Art or gimmickry or pornography?

This post is potentially NSFW, which means Not Safe For Work, non-internet-savvy readers. (Hey, my parents read this blog!)

Molly’s mother in The Ribs and Thigh Bones of Desire is the kind of artist whose work would make any teenage girl cringe. Multiply that by ten if you happen to be her daughter in a small town where everybody knows about it.

Of course, Cassandra was great fun to write, because she allowed me to tap my inner terrible feminist artist. I love art, and I didn’t decide that I wasn’t going to pursue it as a career until I got to UMass and couldn’t get into any of the studio classes my freshman year. (I declared an English major that year, and that was that.)

But writing will never be as in-your-face as the visual arts can be. And while I admire certain artists for making the unspeakable a topic of discussion, I have also always wondered what it would be like to actually, say, be their kids, or their husbands, or wives.

One work, in particular, inspired such thoughts: The Dinner Party, by Judy Chicago. It premiered in 1979, toured to great controversy, and is now housed in the Brooklyn Museum. It’s a triangular arrangement of dinner settings that purports to represent important women from three historical eras. (Yes, Virginia Woolf is there.) What made it shocking (at the time) was that the plates were painted to represent stylized vaginas.

As Wikipedia says, it provoked a range of opinion. Some loved it.

Feminist critic Lucy Lippard stated, “My own initial experience was strongly emotional… The longer I spent with the piece, the more I became addicted to its intricate detail and hidden meanings,” …. These reactions are echoed by other critics, and the work was glorified by many.

Many others hated it.

Hilton Kramer, for example, argued, “The Dinner Party reiterates its theme with an insistence and vulgarity more appropriate, perhaps, to an advertising campaign than to a work of art.”[9] He called the work not only a kitsch object but also “crass and solemn and singleminded,” “very bad art,… failed art,… art so mired in the pieties of a cause that it quite fails to acquire any independent artistic life of its own.”[9]
Maureen Mullarkey also criticized the work, calling it preachy and untrue to the women it claims to represent.[9]

(Go to Wikipedia for the full article, plus references.)

Personally, I am as guilty as the next Philistine of thinking of some contemporary art as a vulgar gimmickry (although I will also grant you that sometimes vulgar gimmicks are what it takes to get a conversation going).

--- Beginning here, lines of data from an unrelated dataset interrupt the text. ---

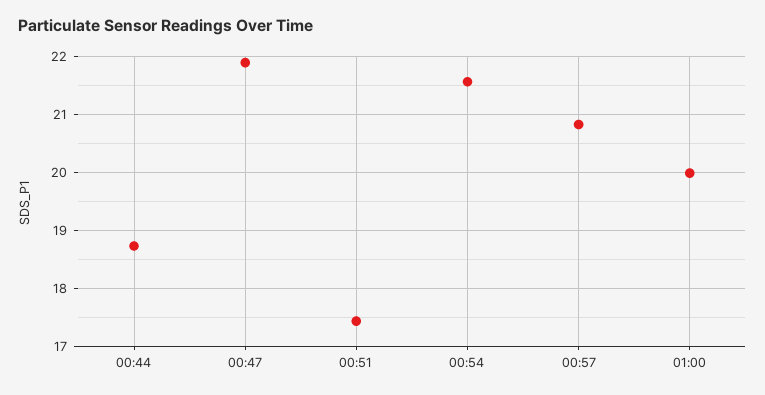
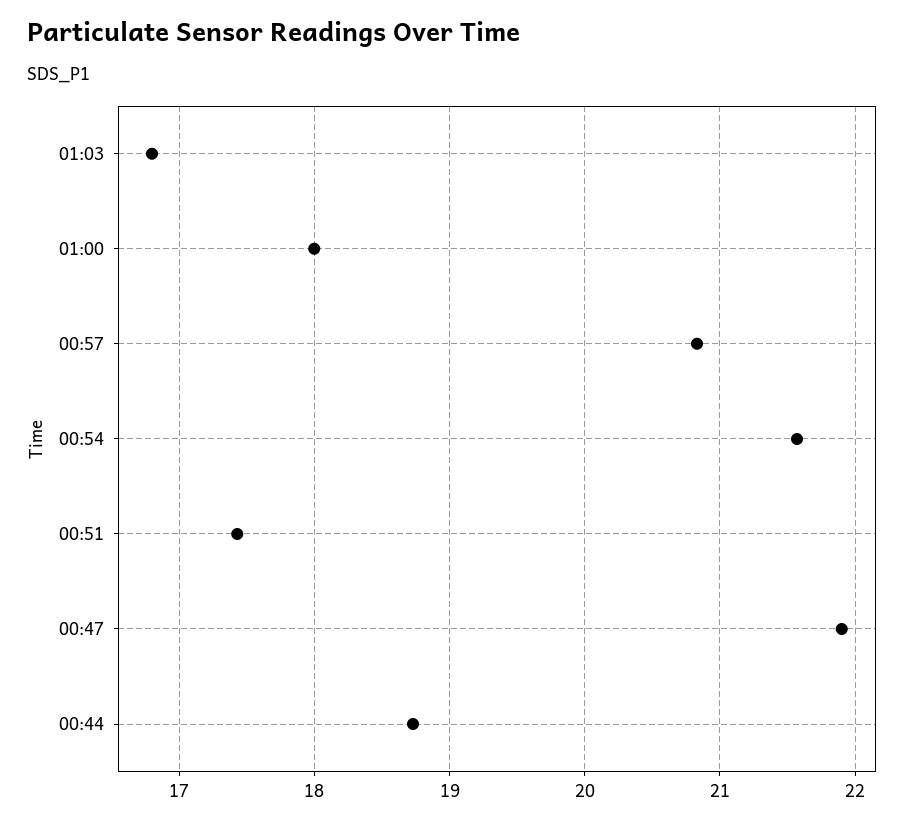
01:00: 20 -> 18
01:03: none -> 16.8

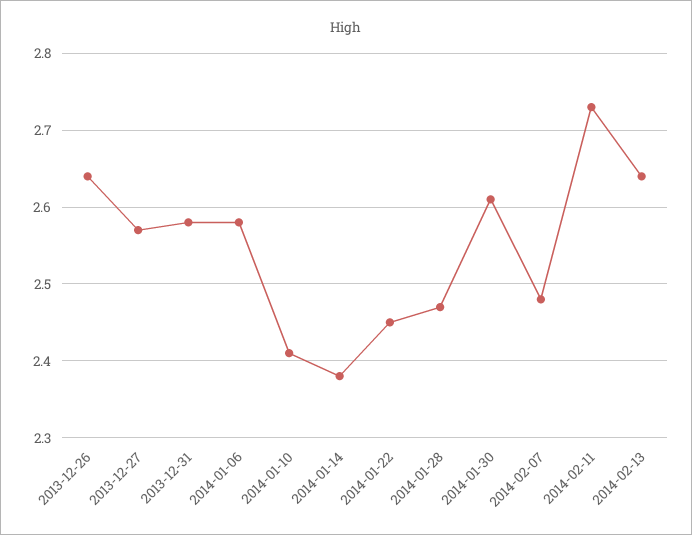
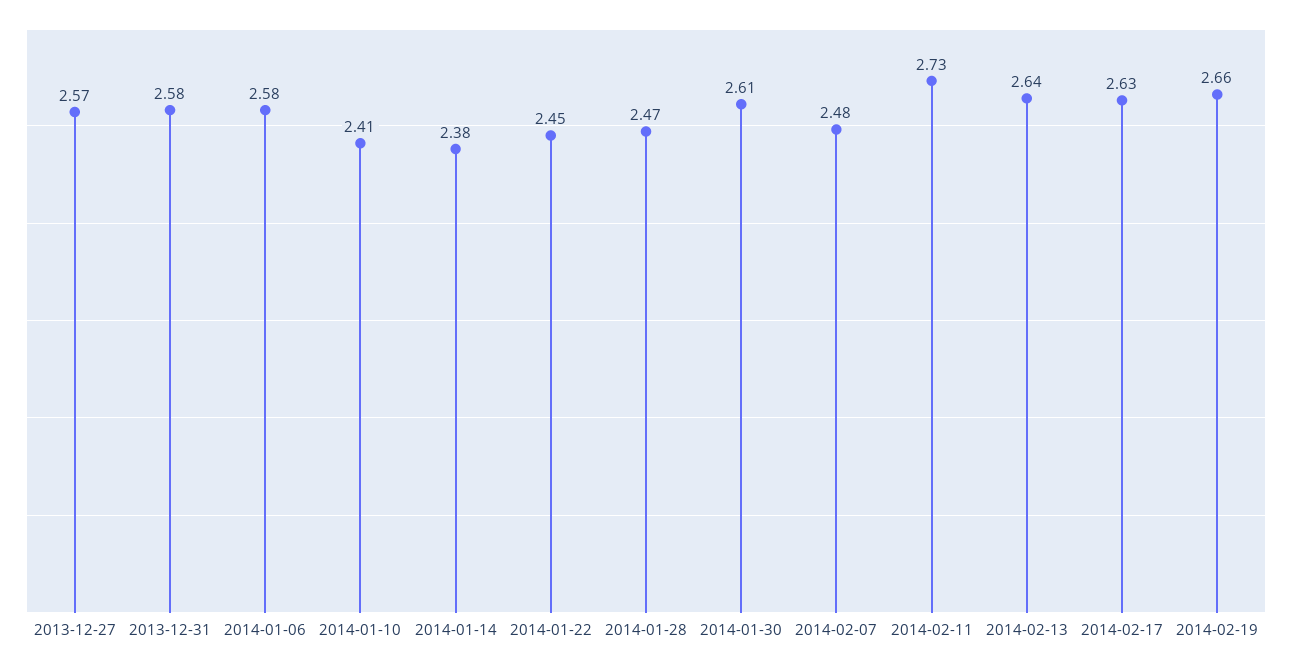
2013-12-26: 2.64 -> none
2014-02-17: none -> 2.63
2014-02-19: none -> 2.66

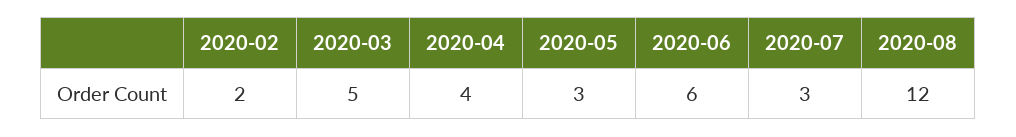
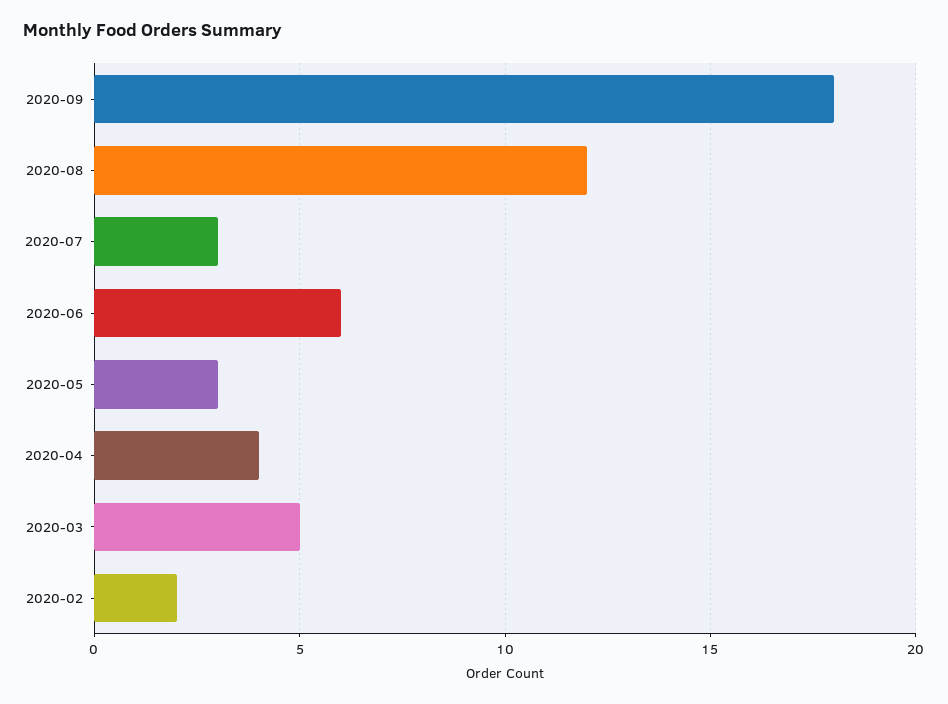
2020-09: none -> 18

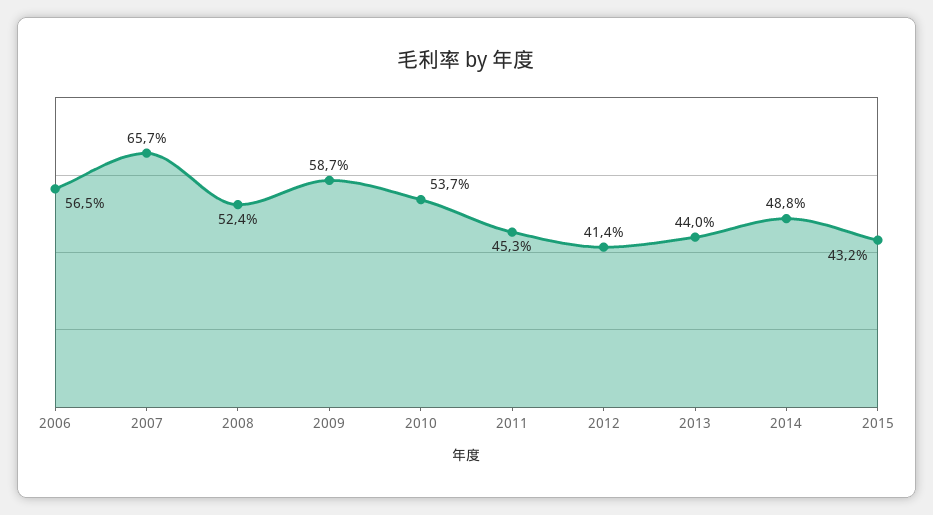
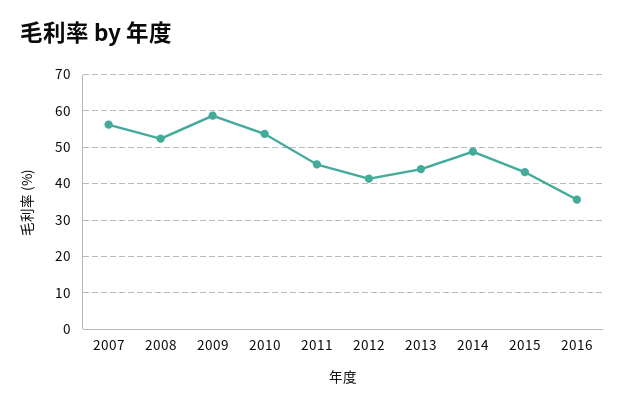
2006: 56.5 -> none
2007: 65.7 -> 56
2016: none -> 36

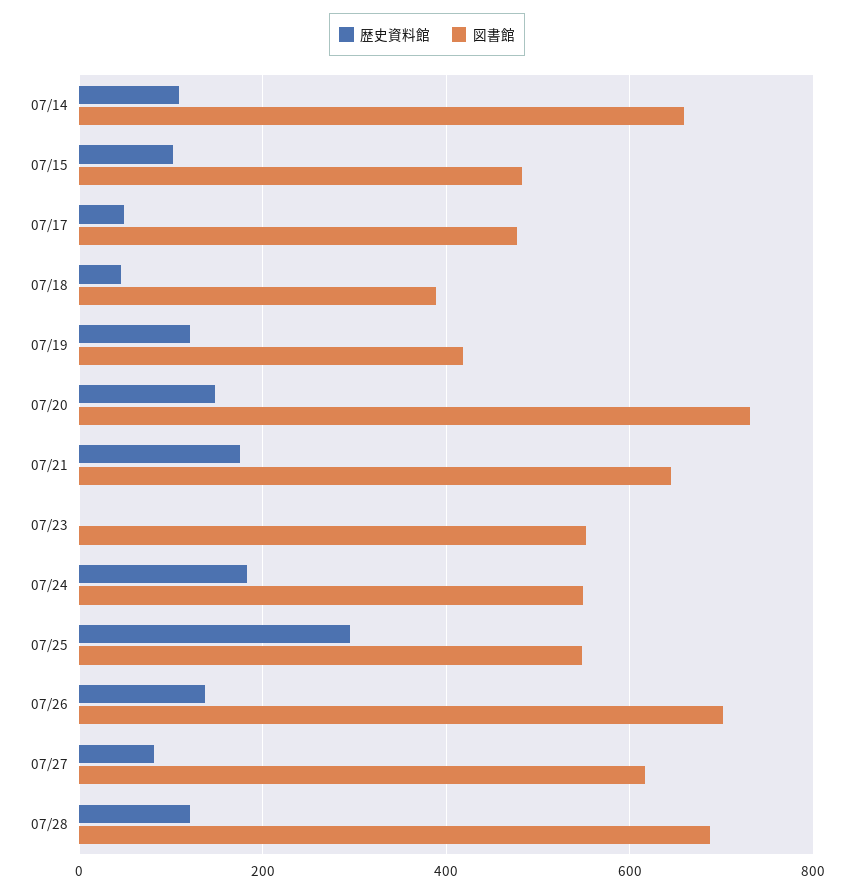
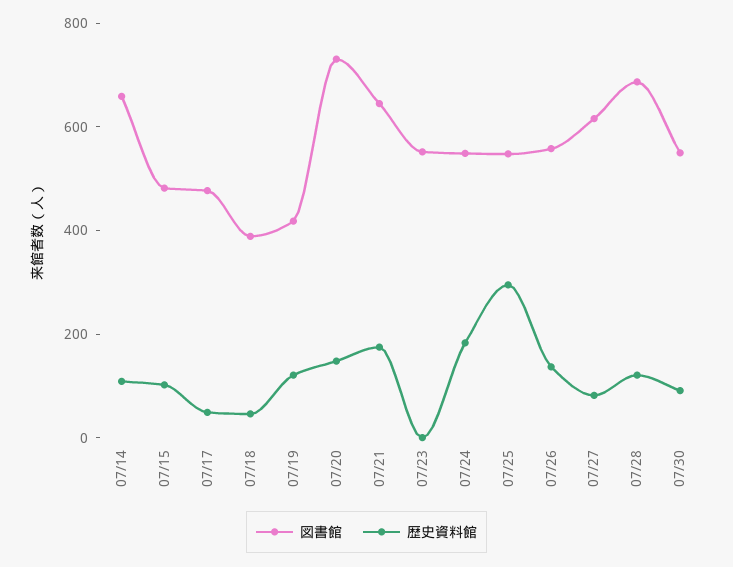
図書館, 07/26: 700 -> 550
図書館, 07/30: none -> 550
歴史資料館, 07/30: none -> 100

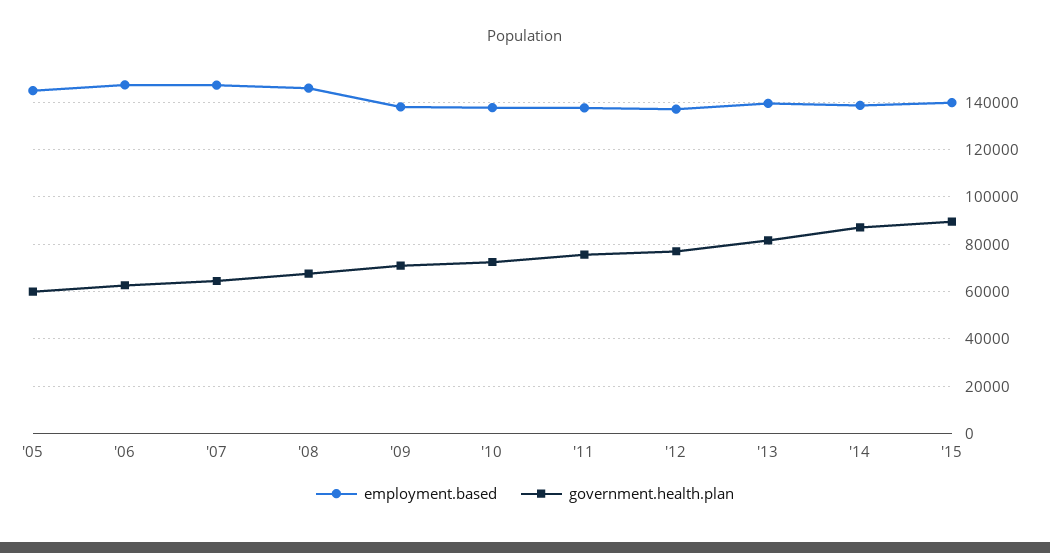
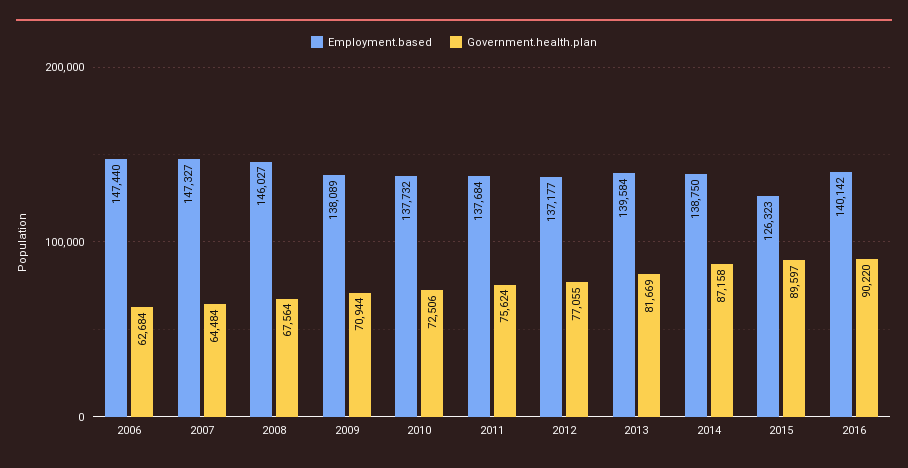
employment.based, '05: 145000 -> none
government.health.plan, '05: 60000 -> none
employment.based, '15: 140000 -> 126323
employment.based, 2016: none -> 140142
government.health.plan, 2016: none -> 90220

One generation’s shameless art may well become another generation’s fine art, and vice versa. Also, there’s clearly a lot more artistic attention to detail in The Dinner Party than there is in Cassandra’s work.

Of course, Cassandra’s art is not the only art in the book. Towards the end of Ribs, David takes Molly to The Clark Institute, one of my favorite museums in the world, where he is freaked out by two paintings on display in the first room. If you click on the link for the Clark above and let the photographs at the top of the home page run through their animation, you’ll see just how striking William-Adolphe Bouguereau’s Nymphs and Satyrs painting is as you walk in. It’s not subtle, either, David tells Molly, when she shares that  criticism of her mother’s work. But she forgives Bouguereau’s piece for not being subtle because it’s beautiful.

Another painting still on view at the Clark (which recently renovated) is Jean-Léon Gérôme’s Slave Market (below). As the Clark’s web site points out, “This disturbing scene is set in a courtyard market intended to suggest the Near East. The vague, distant location allowed nineteenth-century French viewers to censure the practice of slavery, which was outlawed in Europe, while enjoying a look at the female body” (Lees, Sarah, ed.).

And as I look at this painting with fascination — and I have visited and done so many times — I always feel uncomfortably voyeuristic. There’s inherent drama in this painting. There’s arguably a point being made about a brutal and unfair balance of power (possibly a racist and anti-Islamic one). There’s also that icky feeling of wondering if I’m essentially just looking at pornography in a very public place.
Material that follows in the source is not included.